Walaupun begitu, ada beberapa jenis air yang hanya bisa dipakai dan nantinya tidak boleh sembarangan. Sementara itu, untuk tata caranya juga akan dijelaskan terlebih dahulu agar menghindari kesalahan yang fatal. Simak tata cara secara lengkapnya dalam uraian di bawah ini:

1. Thaharah untuk Tujuan Wudhu

Untuk praktik yang pertama ini secara sederhana sudah sangat dikenali oleh umat Islam saat ini. Bahkan banyak yang melakukannya setiap hari secara rutin sesuai dengan kebutuhan yang ada dan dimiliki. Untuk memudahkan dalam proses praktiknya, simak tata cara berikut ini:

  • Awali dahulu untuk membaca doa khusus niat yang sudah ada.
  • Setelah itu, jangan lupa untuk memulai dengan membasuh muka dahulu.
  • Lanjutkan membasuh bagian tangan mulai dari lengan sampai bagian siku.
  • Setelah itu, jangan lupa untuk membasahi keseluruhan rambut atau sebagian.
  • Jika sudah selesai, maka coba untuk membasahi kedua daun telinga.
  • Terakhir, hanya perlu membasuh kedua kaki dengan tepat dan hati-hati.

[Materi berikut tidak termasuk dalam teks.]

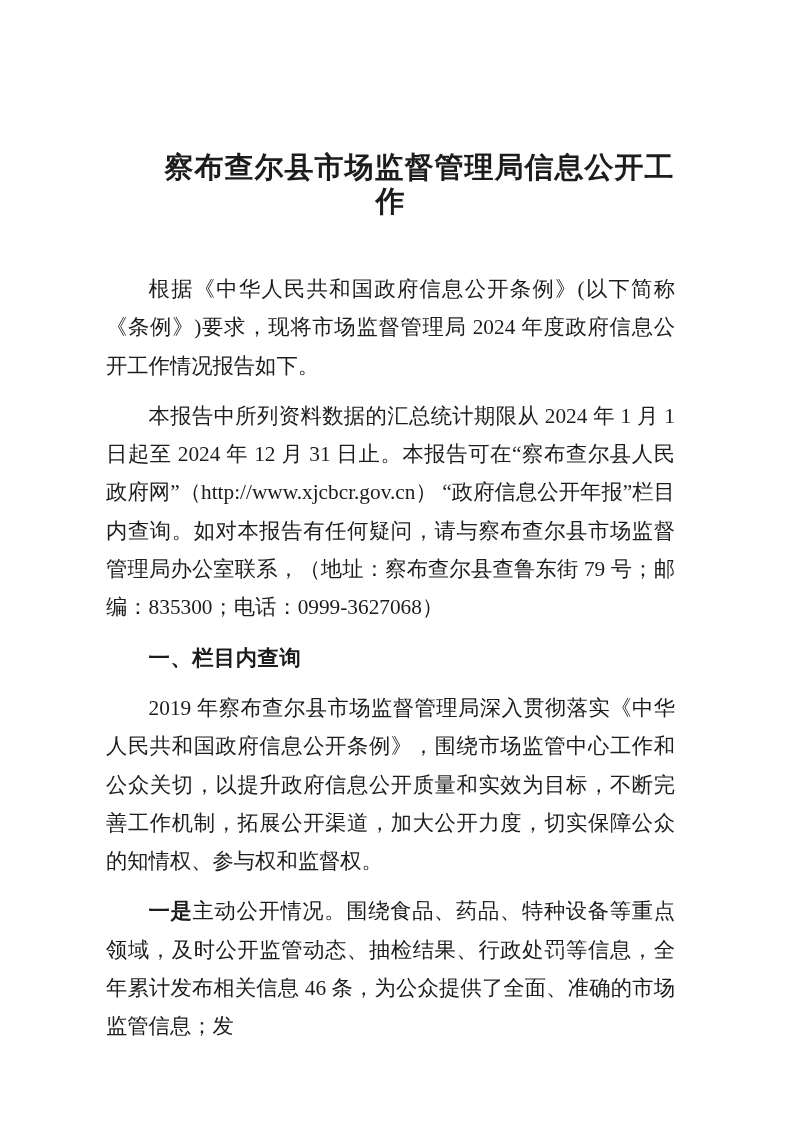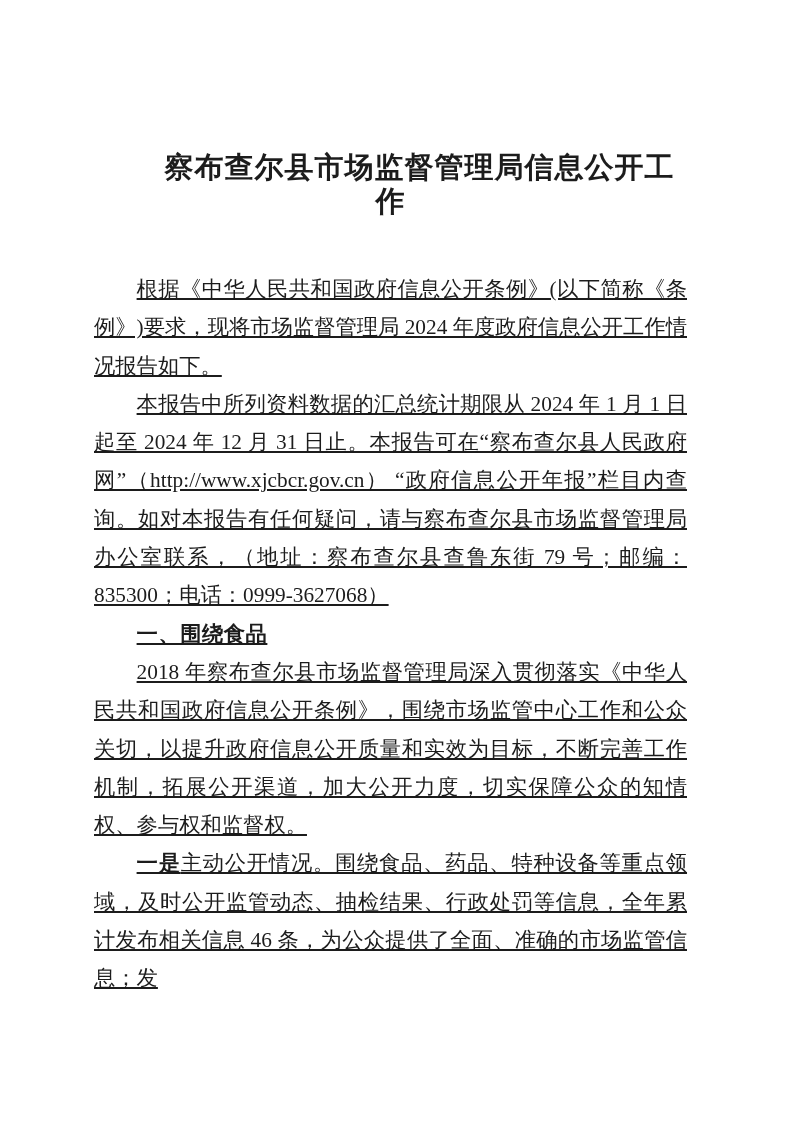--- a/index.html
+++ b/index.html
@@ -46,9 +46,8 @@
     text-justify: inter-ideograph;
   }
   .body-text p {
-    margin: 0;
+    margin: 12px;
     text-indent: 2em;
-    text-decoration: underline;
   }
 
   .sec-heading {

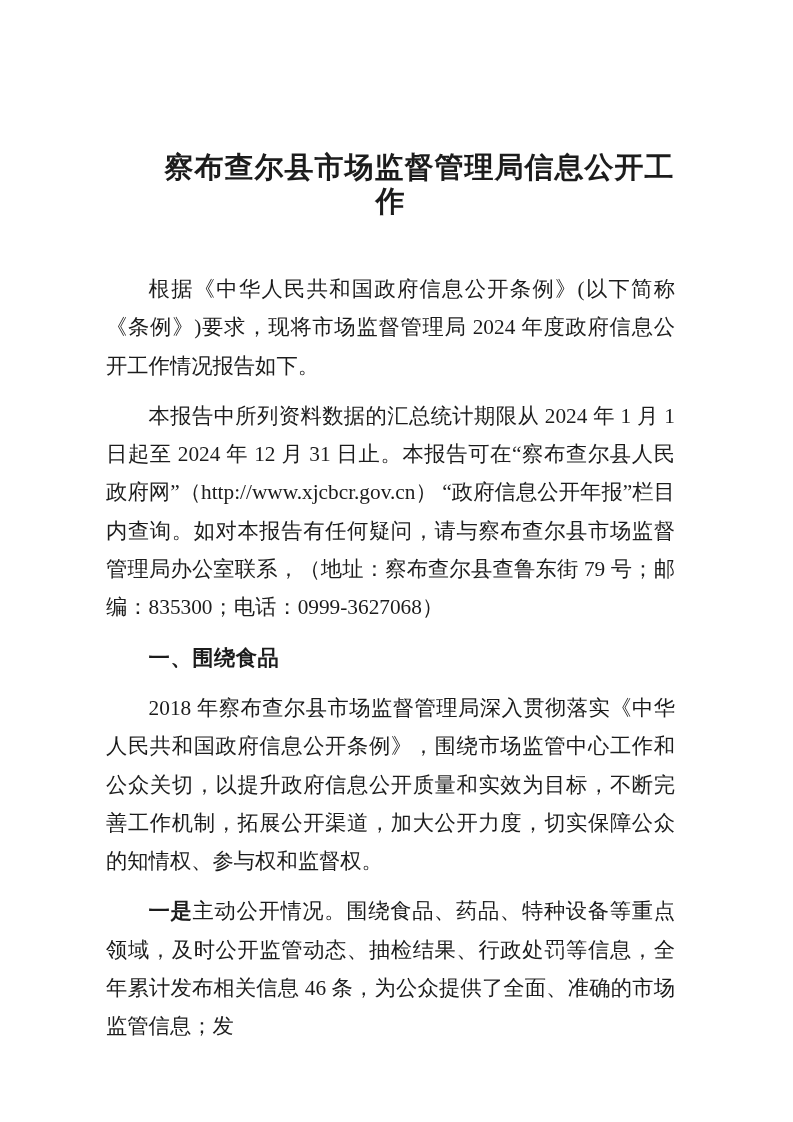--- a/index.html
+++ b/index.html
@@ -75,7 +75,7 @@
 
       <p>本报告中所列资料数据的汇总统计期限从 2024 年 1 月 1 日起至 2024 年 12 月 31 日止。本报告可在“察布查尔县人民政府网”（http://www.xjcbcr.gov.cn） “政府信息公开年报”栏目内查询。如对本报告有任何疑问，请与察布查尔县市场监督管理局办公室联系，（地址：察布查尔县查鲁东街 79 号；邮编：835300；电话：0999-3627068）</p>
 
-      <p class="sec-heading">一、围绕食品</p>
+      <p class="sec-heading">一、栏目内查询</p>
 
       <p>2018 年察布查尔县市场监督管理局深入贯彻落实《中华人民共和国政府信息公开条例》，围绕市场监管中心工作和公众关切，以提升政府信息公开质量和实效为目标，不断完善工作机制，拓展公开渠道，加大公开力度，切实保障公众的知情权、参与权和监督权。</p>
 

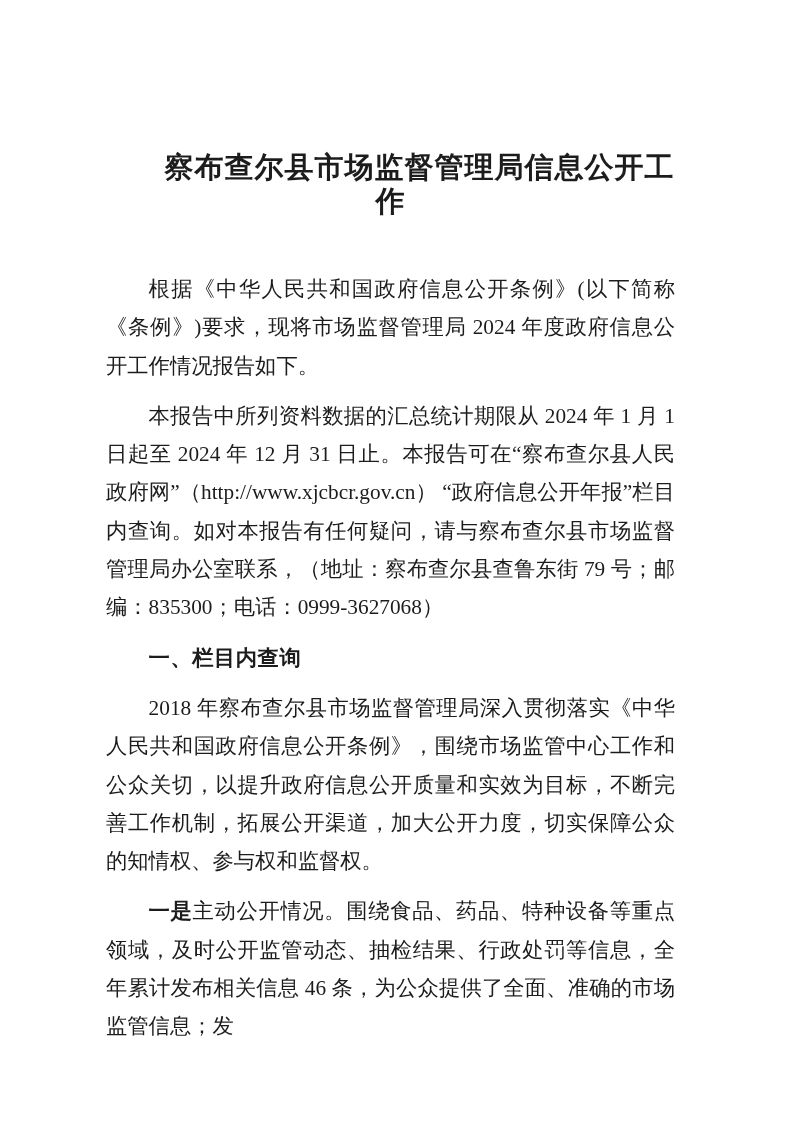--- a/index.html
+++ b/index.html
@@ -77,7 +77,7 @@
 
       <p class="sec-heading">一、栏目内查询</p>
 
-      <p>2018 年察布查尔县市场监督管理局深入贯彻落实《中华人民共和国政府信息公开条例》，围绕市场监管中心工作和公众关切，以提升政府信息公开质量和实效为目标，不断完善工作机制，拓展公开渠道，加大公开力度，切实保障公众的知情权、参与权和监督权。</p>
+      <p>2019 年察布查尔县市场监督管理局深入贯彻落实《中华人民共和国政府信息公开条例》，围绕市场监管中心工作和公众关切，以提升政府信息公开质量和实效为目标，不断完善工作机制，拓展公开渠道，加大公开力度，切实保障公众的知情权、参与权和监督权。</p>
 
       <p><span class="lead-bold">一是</span><span>主动公开情况。围绕食品、药品、特种设备等重点领域，及时公开监管动态、抽检结果、行政处罚等信息，全年累计发布相关信息 46 条，为公众提供了全面、准确的市场监管信息；发</span></p>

2. Thaharah untuk Mandi Wajib

Sementara itu, untuk praktik yang kedua ini mungkin tidak dikenal dengan lebih luas oleh masyarakat. Hal ini dikarenakan memang hanya beberapa orang saja yang memiliki kewajiban untuk mencoba secara langsung. Untuk tata cara secara lengkapnya, dalam uraian di bawah ini:

  • Setiap orang tentu saja perlu membaca niat dengan tujuan masing-masing.
  • Setelah itu, bisa juga membaca niat sembari menyiramkan air ke tubuh.
  • Lanjutkan juga dengan mengguyur bagian lainnya langsung dengan air gayung.
  • Jika sudah dilakukan, jangan lupa untuk membersihkan bagian yang berambut.
  • Kemudian cukup perlu melakukan praktik mandi seperti yang biasanya dilakukan.
  • Setelah itu, lengkapi dengan wudhu terutama bagi yang akan ibadah.

3. Thaharah untuk Tayamum Biasa

Jangan sampai ketinggalan juga untuk dikenali, ada juga informasi lainnya yang bisa dipraktikkan dengan mudah. Kali ini, setiap orang bisa memulai untuk mencoba praktik thaharah yang khusus seperti halnya tayamum. Simak tata cara secara detailnya dalam uraian di bawah ini:

  • Awali dengan menyiapkan dahulu media yang diperlukan untuk praktik bersuci.
  • Pastikan bahwa tanah yang dipakai tersebut memang terbebas dari lainnya.
  • Kemudian hanya perlu membaca niat sama seperti yang sebelumnya dijelaskan.
  • Setelah itu, jangan lupa mencoba meletakkan kedua telapak ke debu.
  • JIka sudah selesai, maka tepuk dahulu sebelum dibasuhkan ke tubuh.
  • Basuh menggunakan debu tersebut ke tubuh yang akan disucikan nantinya.

Uraian yang menjelaskan secara detail mengenai macam-macam thaharah di atas tentu saja wajib untuk dikenali. Apalagi masih banyak juga yang tidak mengenali kedua jenis thaharah yang ada. Ada yang memang untuk rohani dan ada untuk fisik.